Transgene’s Lead Oncolytic Virus Pexa-Vec Triggers Strong Anti-Tumor Immunity after Intravenous Administration

 
  • Pexa-Vec selectively targets tumor tissue after intravenous (i. v.) administration and stimulates the adaptive and innate anti-tumor immune response
  • Pexa-Vec induces expression of PD-L1 and PD-1 pathways reinforcing the rationale for combination with immune checkpoint inhibitors
  • Of the four evaluable patients with liver metastases, one showed complete tumor pathological response at the time of surgery
  • Data support ongoing development of Transgene’s Vaccinia virus-based oncolytics (Pexa-Vec, TG6002 drug candidates and Invir.IOTM preclinical candidates)
 

STRASBOURG, France & LEEDS, United Kingdom--(BUSINESS WIRE)-- Regulatory News:

Transgene (Paris:TNG), a biotech company that designs and develops virus-based immunotherapies against cancers and infectious diseases, and University of Leeds, announce that new clinical data1 obtained with Pexa-Vec further demonstrate anti-tumor activity after intravenous (i. v.) infusion.

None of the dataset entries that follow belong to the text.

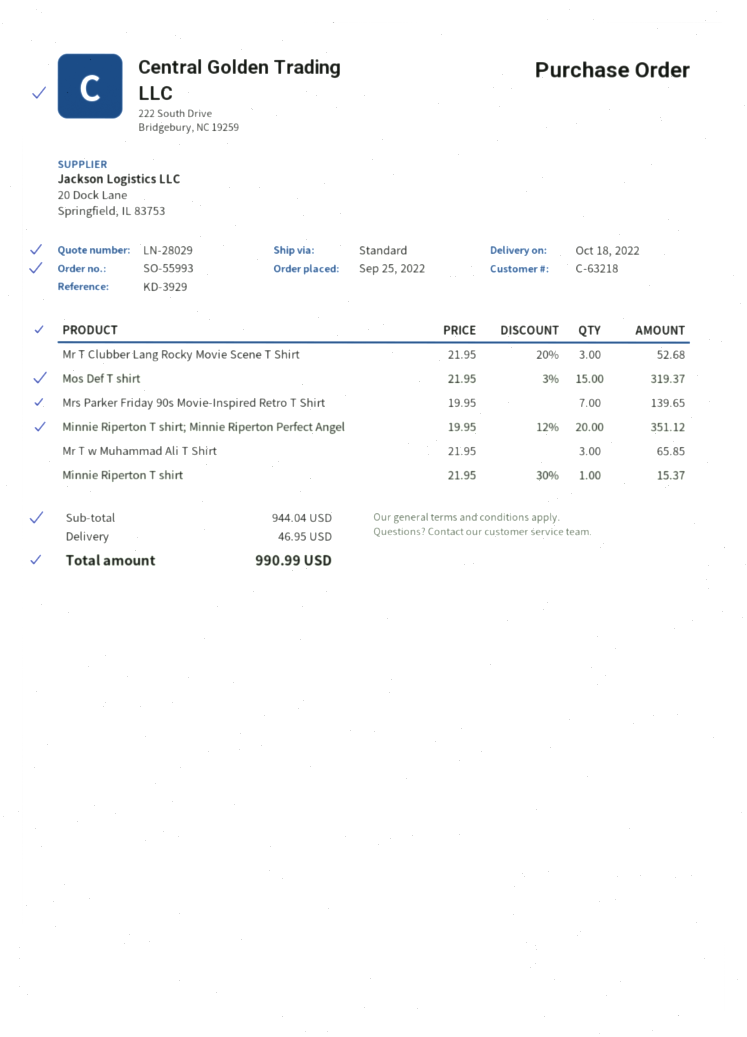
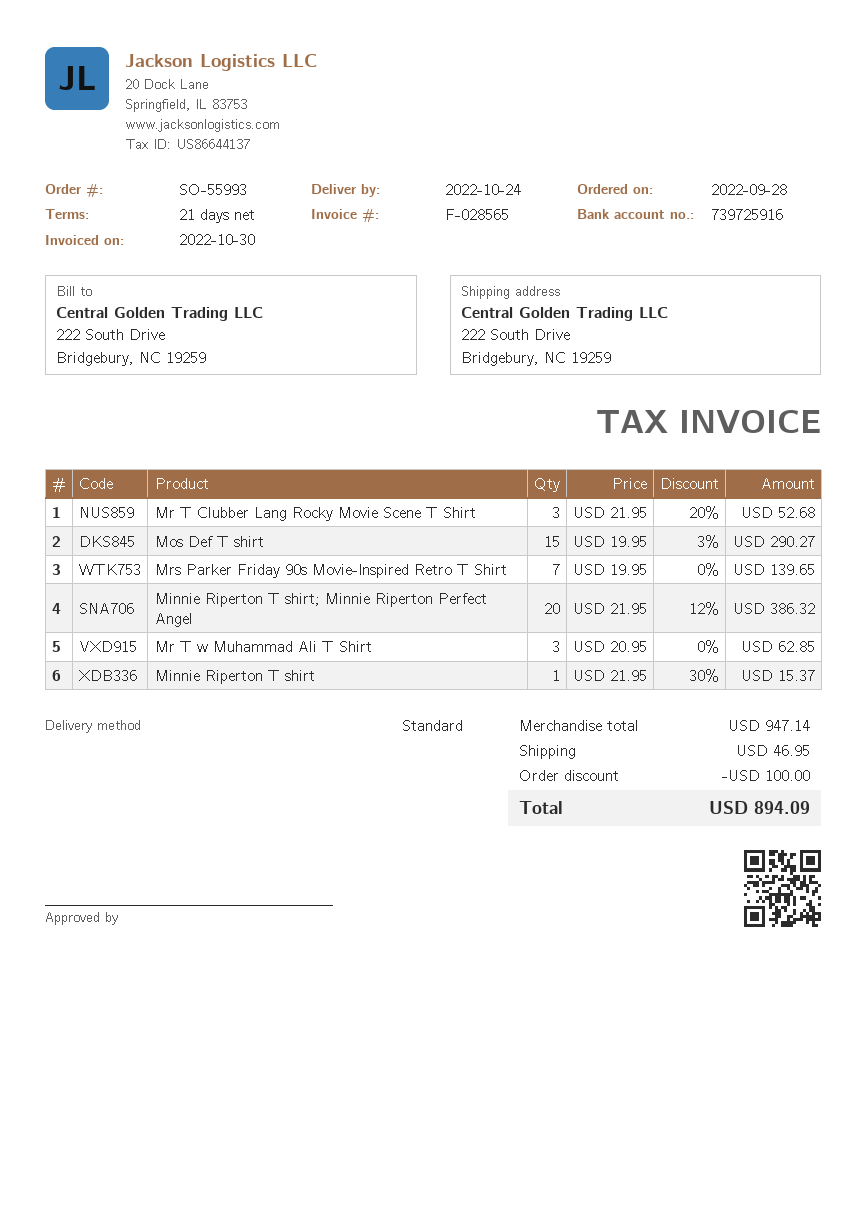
order date: 2022-09-25 -> 2022-09-28
delivery date: 2022-10-18 -> 2022-10-24
Mos Def T shirt: 15 x 21.95 - 3% = 319.37 -> 15 x 19.95 - 3% = 290.27
Minnie Riperton T shirt; Minnie Riperton Perfect Angel: 20 x 19.95 - 12% = 351.12 -> 20 x 21.95 - 12% = 386.32
Mr T w Muhammad Ali T Shirt: 3 x 21.95 = 65.85 -> 3 x 20.95 = 62.85
subtotal: 944.04 -> 947.14
discount: none -> 100.00
total: 990.99 -> 894.09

These data were presented by Dr. Alan Anthoney (University of Leeds) in a poster presentation at the American Society for Clinical Oncology (ASCO) Annual Meeting, June 4, in Chicago.

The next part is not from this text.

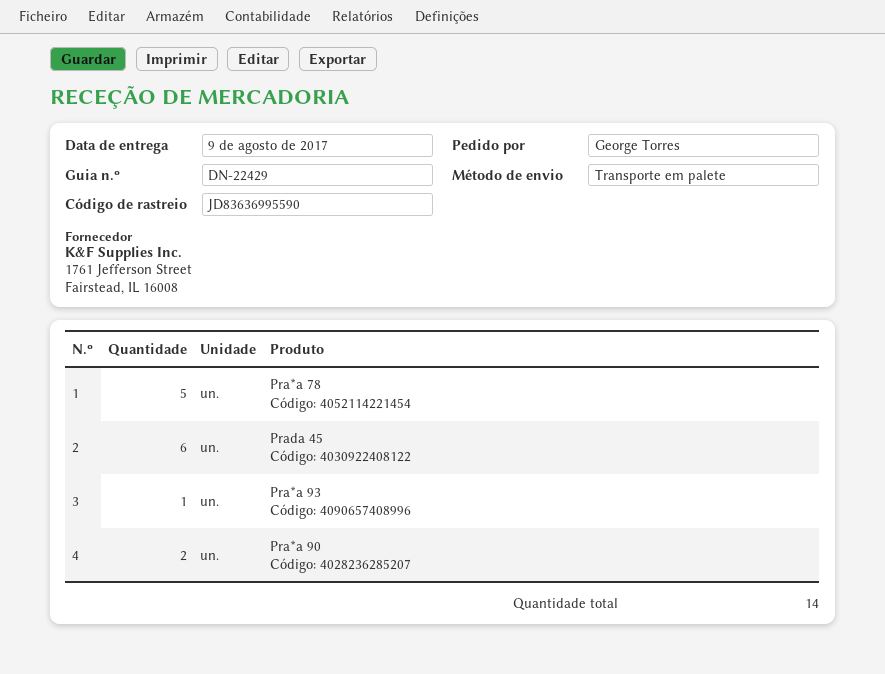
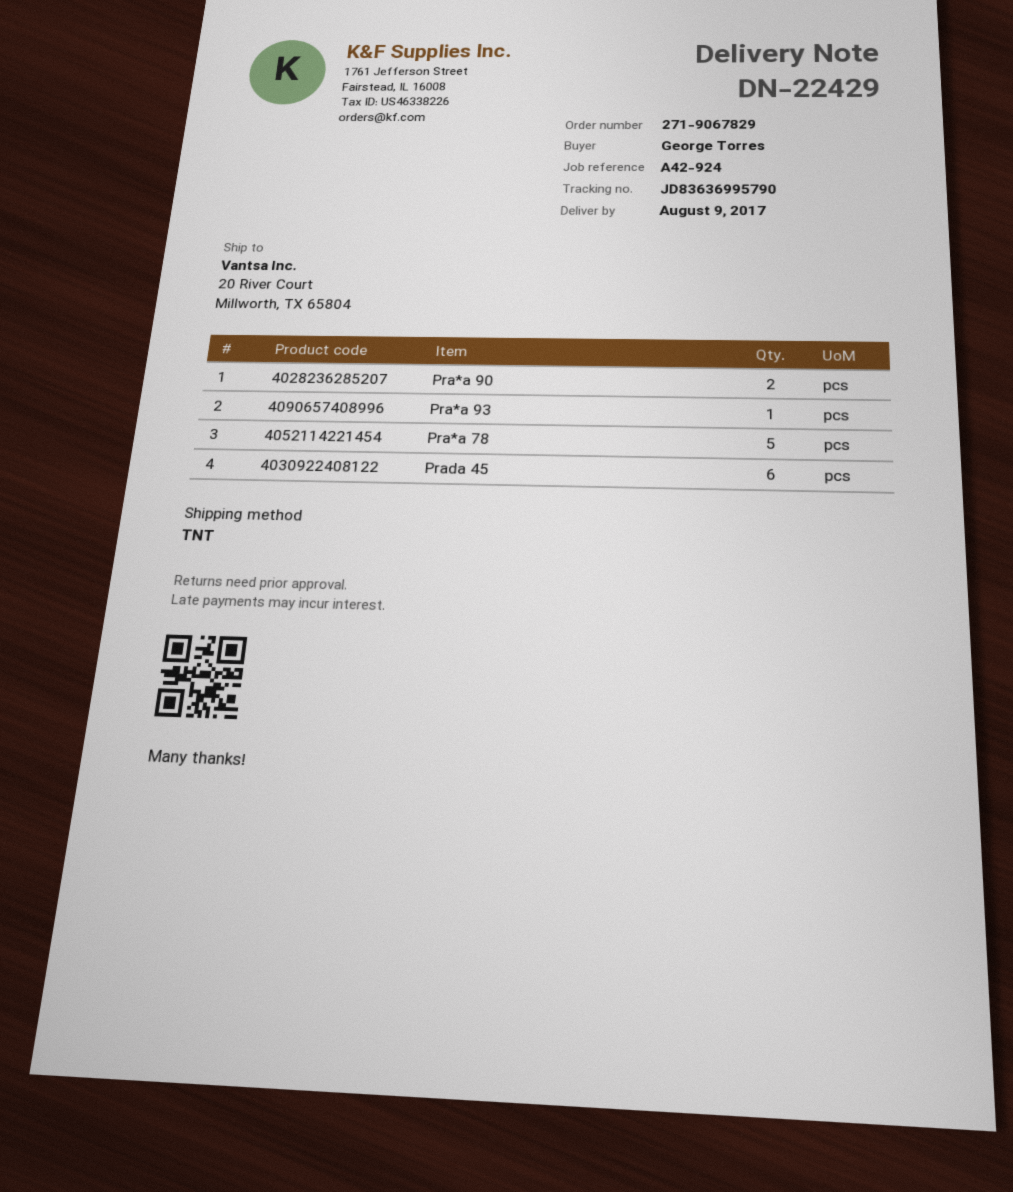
shipping method: pallet freight -> TNT
tracking number: JD83636995590 -> JD83636995790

These first clinical results confirm Pexa-Vec’s activation of anti-tumor immunity and targeted oncolytic activity. The key findings of the trial show:

  • selective expression and replication of Pexa-Vec in the tumor tissues;
  • induction of a robust anti-tumor immune response:
    • with the stimulation of an adaptive response (T cells) targeted to tumor specific antigens,
    • the activation of innate immune response (NK cells), and
    • an elevation of cytokines associated with immune stimulation;
  • one partial and one complete necrosis of tumors among the patients with colorectal cancer and liver metastases (pathological responses);
  • upregulation of PD-L1 and PD-1 signaling molecules, a finding that strongly supports the rationale for combining Pexa-Vec with anti-PD-1 inhibitors.

Dr Alan Anthoney, Consultant in Medical Oncology at Leeds Teaching Hospitals, Senior Lecturer in the Institute of Cancer & Pathology at the University of Leeds and principal investigator of the trial, said: “We are very encouraged to report that a single IV administration of Pexa-Vec displayed cytolytic activity at tumor sites, where it elicited a robust activation of tumor-antigen specific immune cells. In one patient with colorectal cancer liver metastasis a complete pathological response has been observed. These data clearly support the anti-tumor activity of Pexa-Vec. The final data from this trial will be published in an upcoming paper. Our decision to lead this clinical trial, investigating the potential of new weapons against cancers, testifies to our commitment at Leeds University and Leeds Teaching Hospitals NHS Trust to evaluate new innovative options that might improve the lives of our patients with cancer.”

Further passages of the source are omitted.